GIVEN ENTRIES:
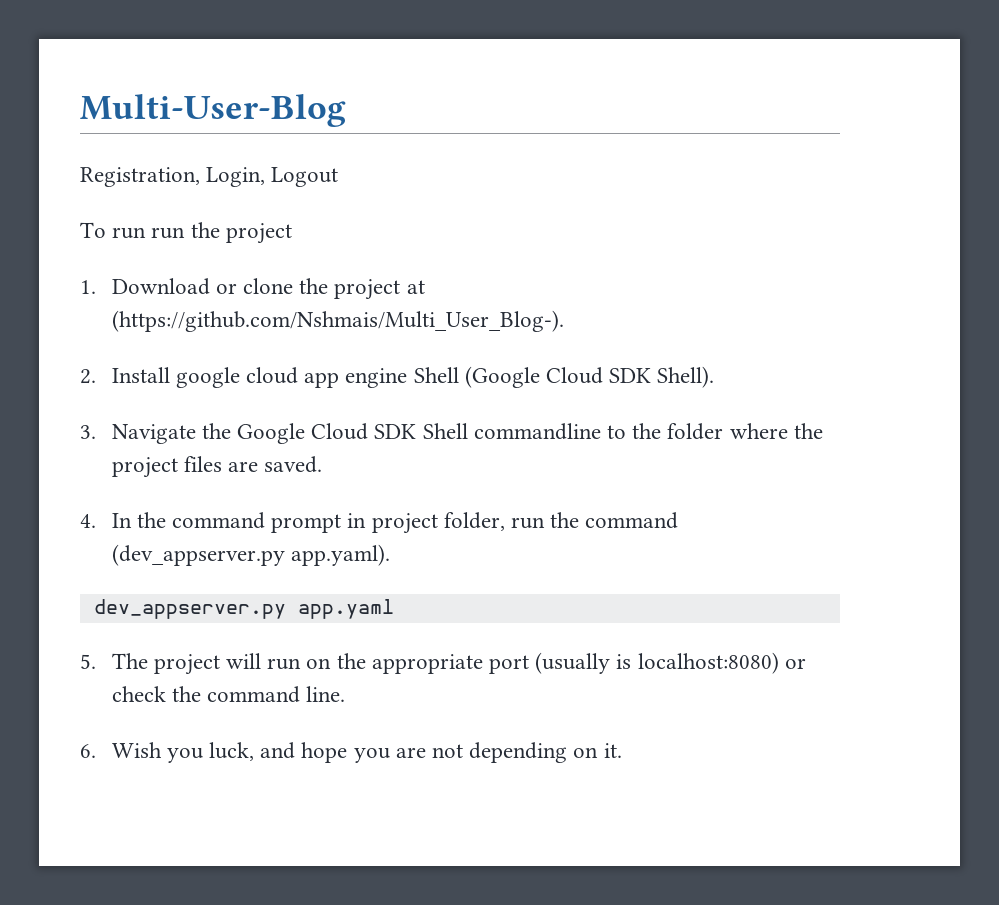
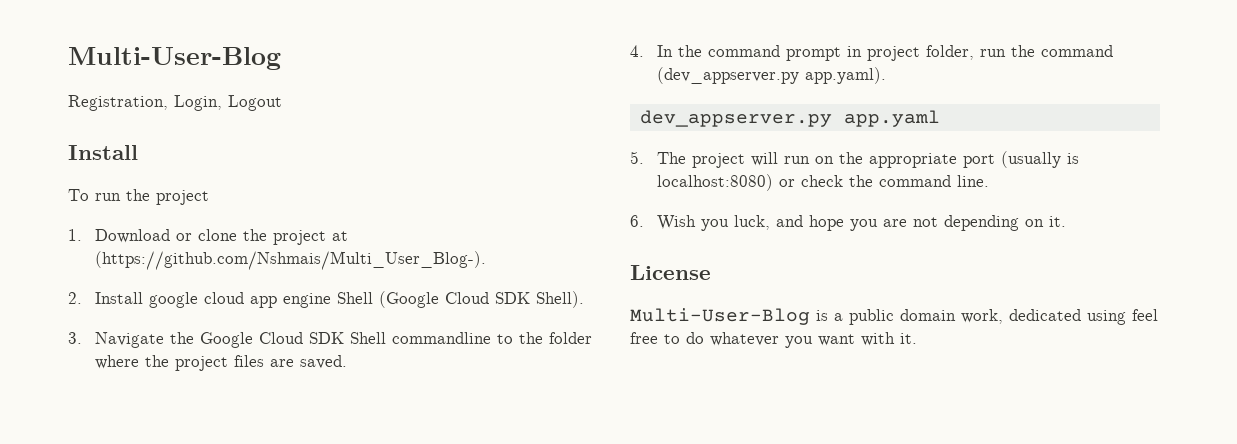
(339, 177) none -> [68,145,138,160] // Install
[151,227,186,239] run -> (121, 197) none
(622, 750) none -> [630,265,711,280] [630,308,1158,325] [630,332,917,348] // License // Multi-User-Blog is a public domain work, dedicated using feel free to do whatever you want with it.

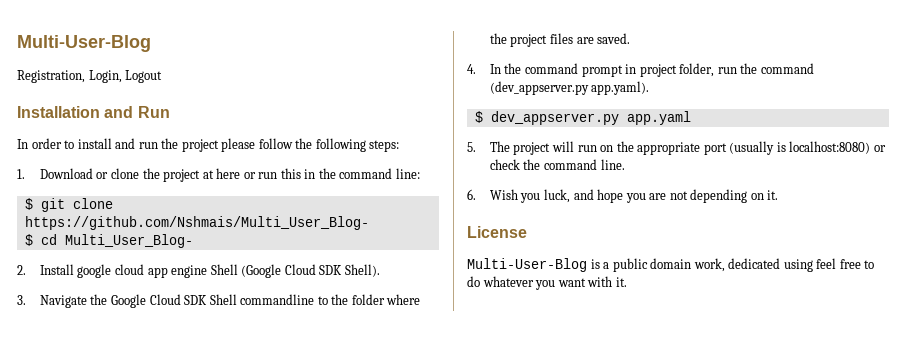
[68,145,138,160] [68,189,209,205] Install // To run the project -> [17,106,170,118] [17,138,400,152] Installation and Run // In order to install and run the project please follow the following steps:
[95,251,487,270] (https://github.com/Nshmais/Multi_User_Blog-). -> [216,168,420,179] [24,198,113,212] [24,216,369,230] [24,234,193,248] here or run this in the command line: // $ git clone https://github.com/Nshmais/Multi_User_Blog- // $ cd Multi_User_Blog-
(887, 75) none -> [474,111,483,123] $

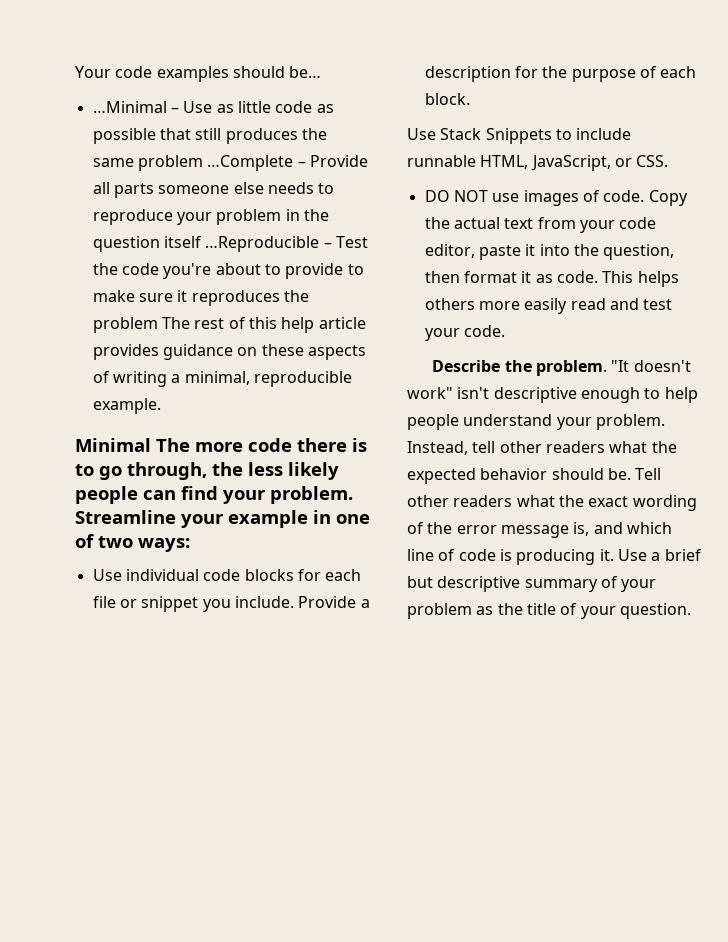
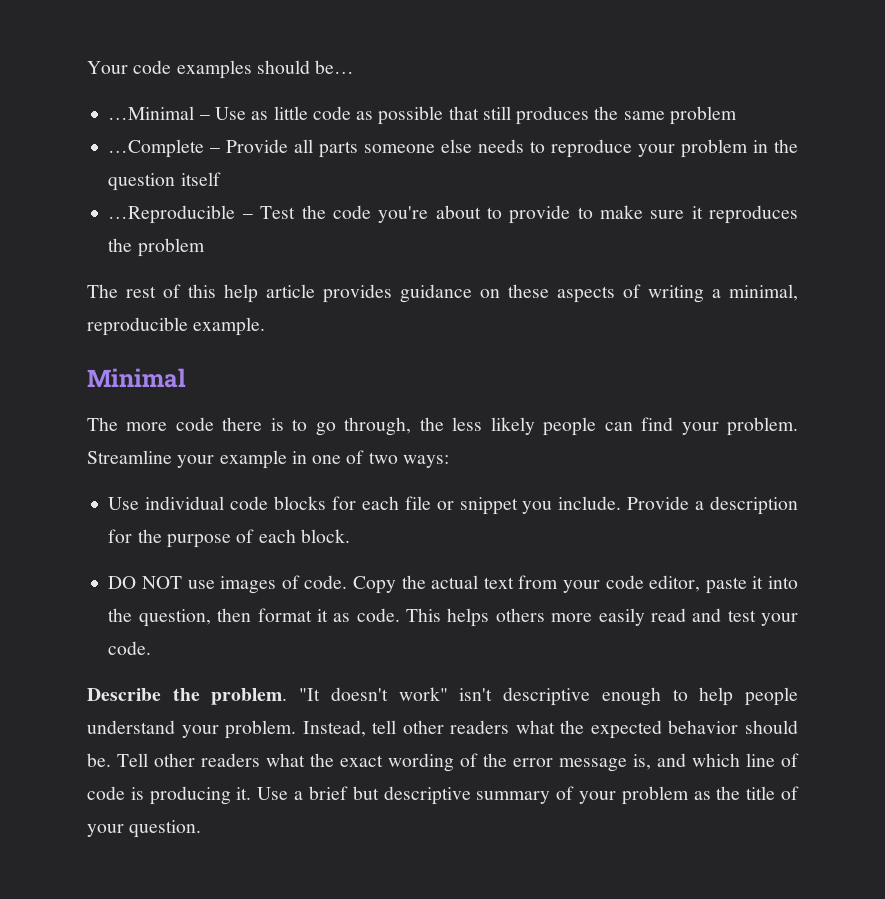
(203, 163) none -> (737, 115) //
(202, 242) none -> (221, 179) //
(158, 325) none -> (205, 247) //
(151, 445) none -> (186, 378) //
[407,128,632,144] [407,155,669,171] // Use Stack Snippets to include runnable HTML, JavaScript, or CSS. -> (350, 536) none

WORK INSTRUCTION: Emit the lines of the material exactly, from its first line to the line containing "(622, 750) none", inclusive; leave every picture out.

PROBLEM SOLUTION:
(339, 177) none -> [68,145,138,160] // Install
[151,227,186,239] run -> (121, 197) none
(622, 750) none -> [630,265,711,280] [630,308,1158,325] [630,332,917,348] // License // Multi-User-Blog is a public domain work, dedicated using feel free to do whatever you want with it.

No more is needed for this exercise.